As a third alogrithm I checked the Gaussian Mixtures. They assume an ellipsoid data distribution similar to KMEANS, so let’s see if the output is comparable. I couldn’t compute a silhouette score here, so I had to identify the ideal clustering myself. I chose this one:
Table 4: Gaussian Mixtures ideal clustering
This time the “low workload” systems PO4, PO5, PO8, PO9 and POD are distributed over two clusters. The other similar systems PO2, POB and POC get their own cluster, however. To detect anomalies, I could examine the rare cases (marked in red in table 4), or similar to KMEANS the Gaussian Mixtures could calculate a probability that a sample belongs to a certain cluster. Then I just need to define a threshold probability under which the samples are defined as outliers.

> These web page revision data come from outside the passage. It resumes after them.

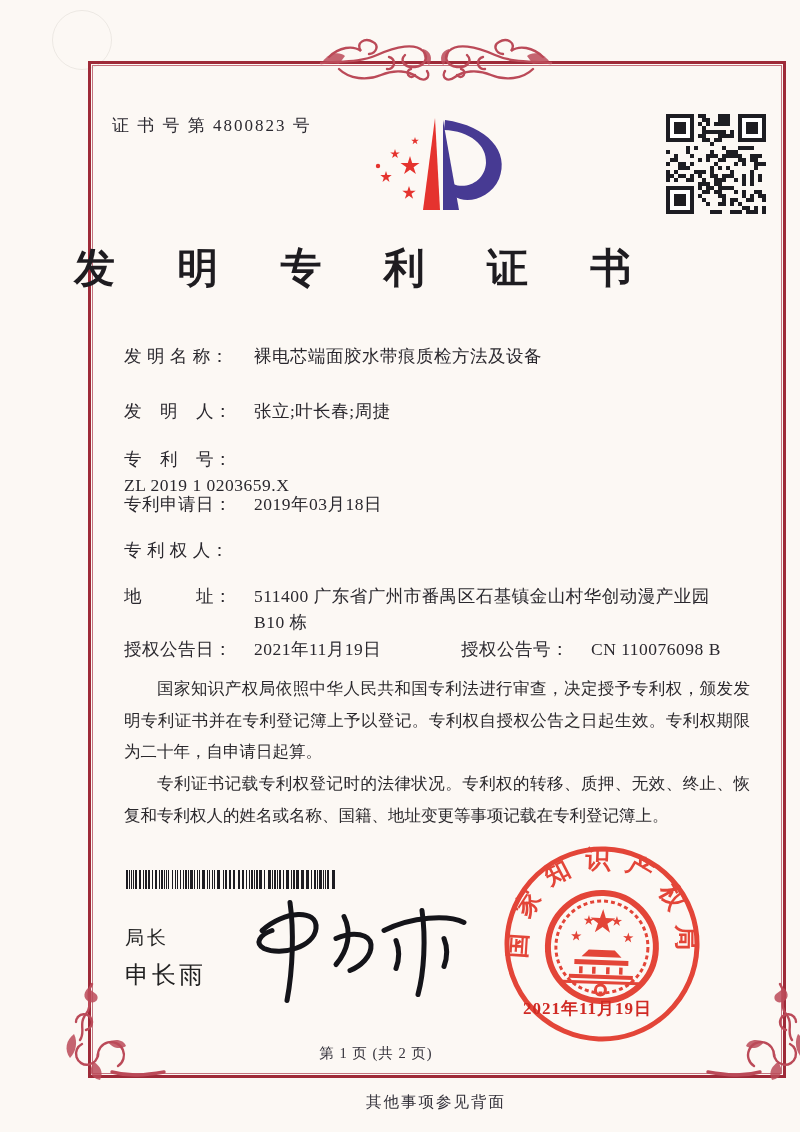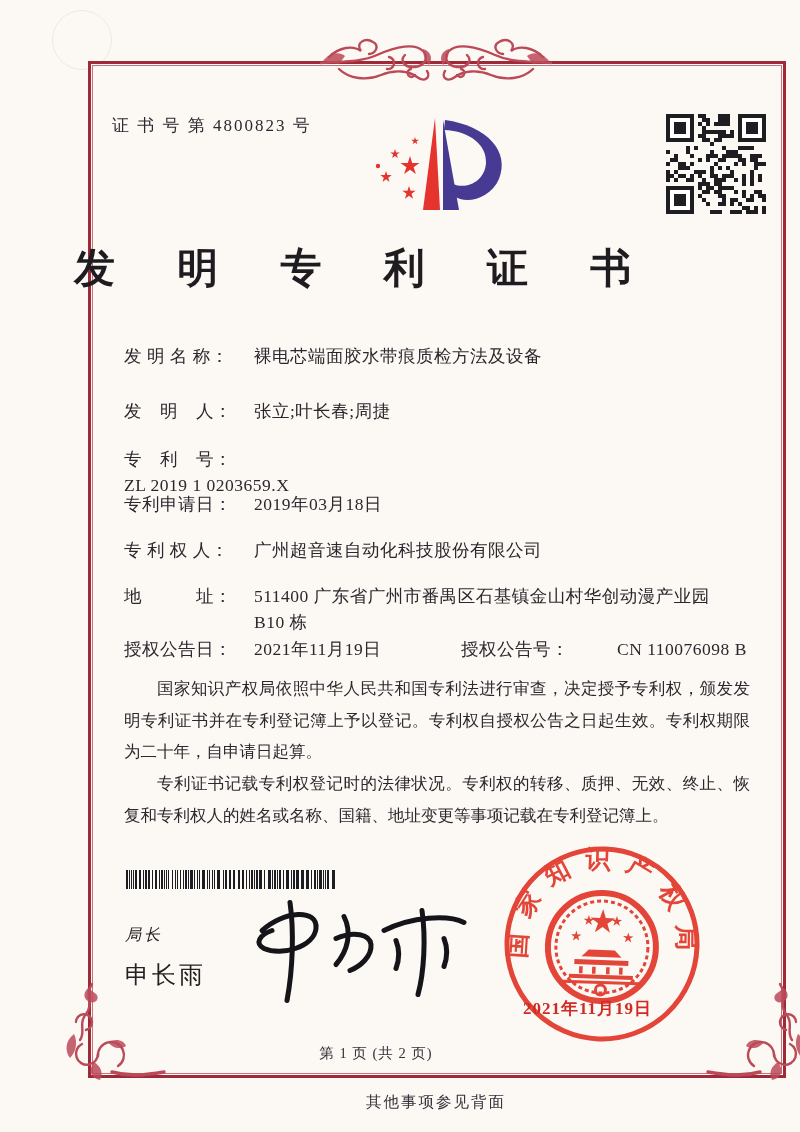--- a/index.html
+++ b/index.html
@@ -351,7 +351,6 @@
     </div>
     <div class="row r-own">
       <span class="lab">专 利 权 人：</span>
-      <span class="val">广州超音速自动化科技股份有限公司</span>
     </div>
     <div class="row r-addr">
       <span class="lab">地　　　址：</span>

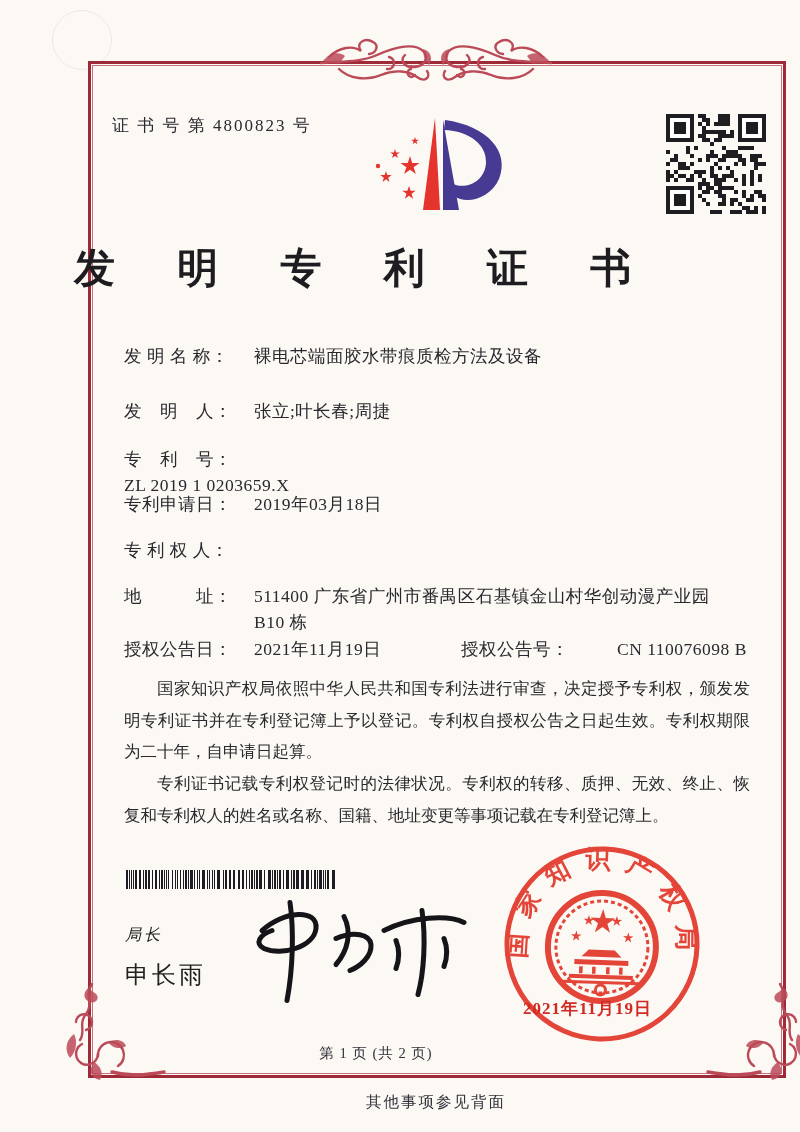--- a/index.html
+++ b/index.html
@@ -48,7 +48,7 @@
   .row.r-addr{top:583px;width:620px;}
   .row.r-addr .val{max-width:478px;}
   .row.r-grant{top:636px;width:628px;}
-  .grant2{position:absolute;left:337px;top:0;display:flex;gap:26px;}
+  .grant2{position:absolute;left:337px;top:0;display:flex;}
   .grant2 .lab{min-width:130px;}
 
   

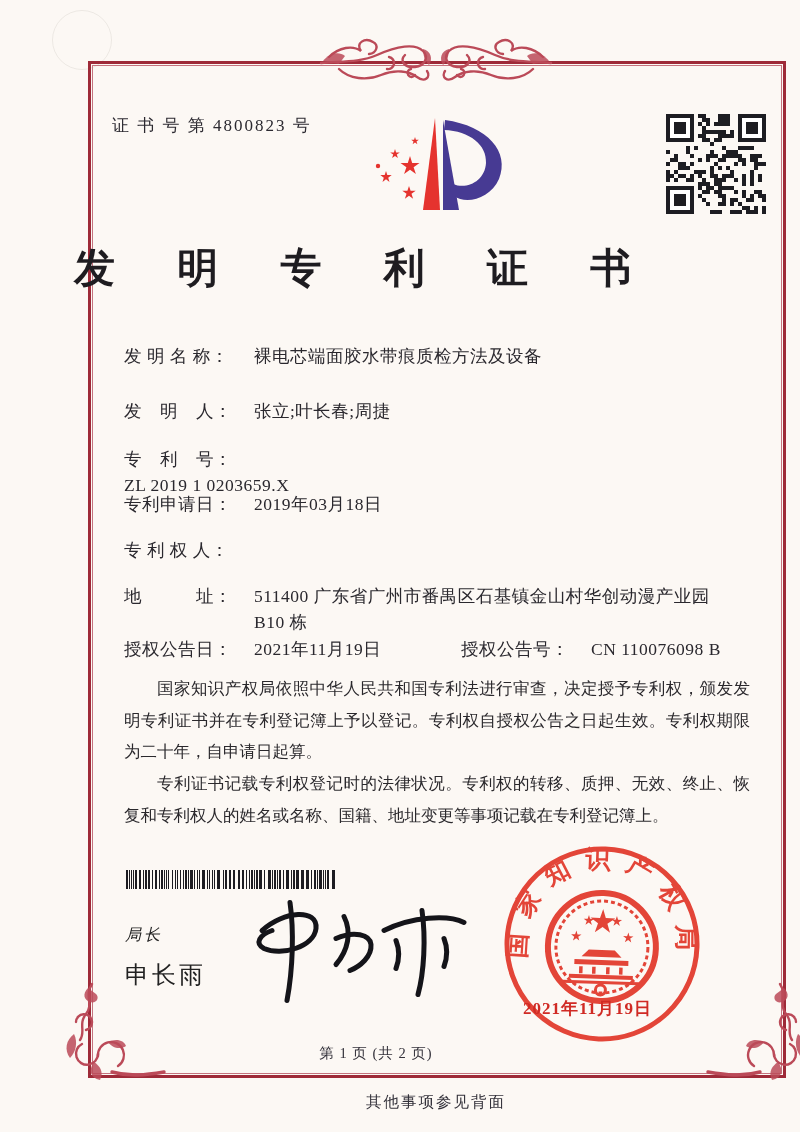--- a/index.html
+++ b/index.html
@@ -60,7 +60,7 @@
   #barcode{position:absolute;left:90px;top:870px;width:215px;height:19px;}
   #barcode div{position:absolute;top:0;bottom:0;background:#1d1c22;}
   .sign-title{position:absolute;left:89px;top:925px;font-family:var(--sans);
-       font-size:16px;letter-spacing:3px;color:#222;font-weight:500;font-style:italic;}
+       font-size:19px;letter-spacing:3px;color:#222;font-weight:500;}
   .sign-name{position:absolute;left:89px;top:959px;font-family:Liberation Mono, monospace;
        font-size:24px;letter-spacing:3px;color:#222;font-weight:500;}
   .signature{position:absolute;left:196px;top:889px;width:240px;height:118px;}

In summary, I was not happy with the classification algorithms so far. They were easy to implement and running fast, but the results feel somewhat dumb. Of course, obvious differences are spotted, but I wouldn’t need these alogrithms for spotting the obvious. Small random differences can often have some large impact on their clustering, and I assume that this would still be true if I had 5 times as much data available. I am sure people with real experience in Machine Learning are reading this. If anyone could share some tips, that would be highly appreciated.
So my next step is to train a neuronal net for anomaly detection as a quite different approach. Hopefully a neuronal network can detect and learn subtle patterns in the workload data. After that, I will examine in detail the anomalies detected by the various approaches to see which one provides the best results.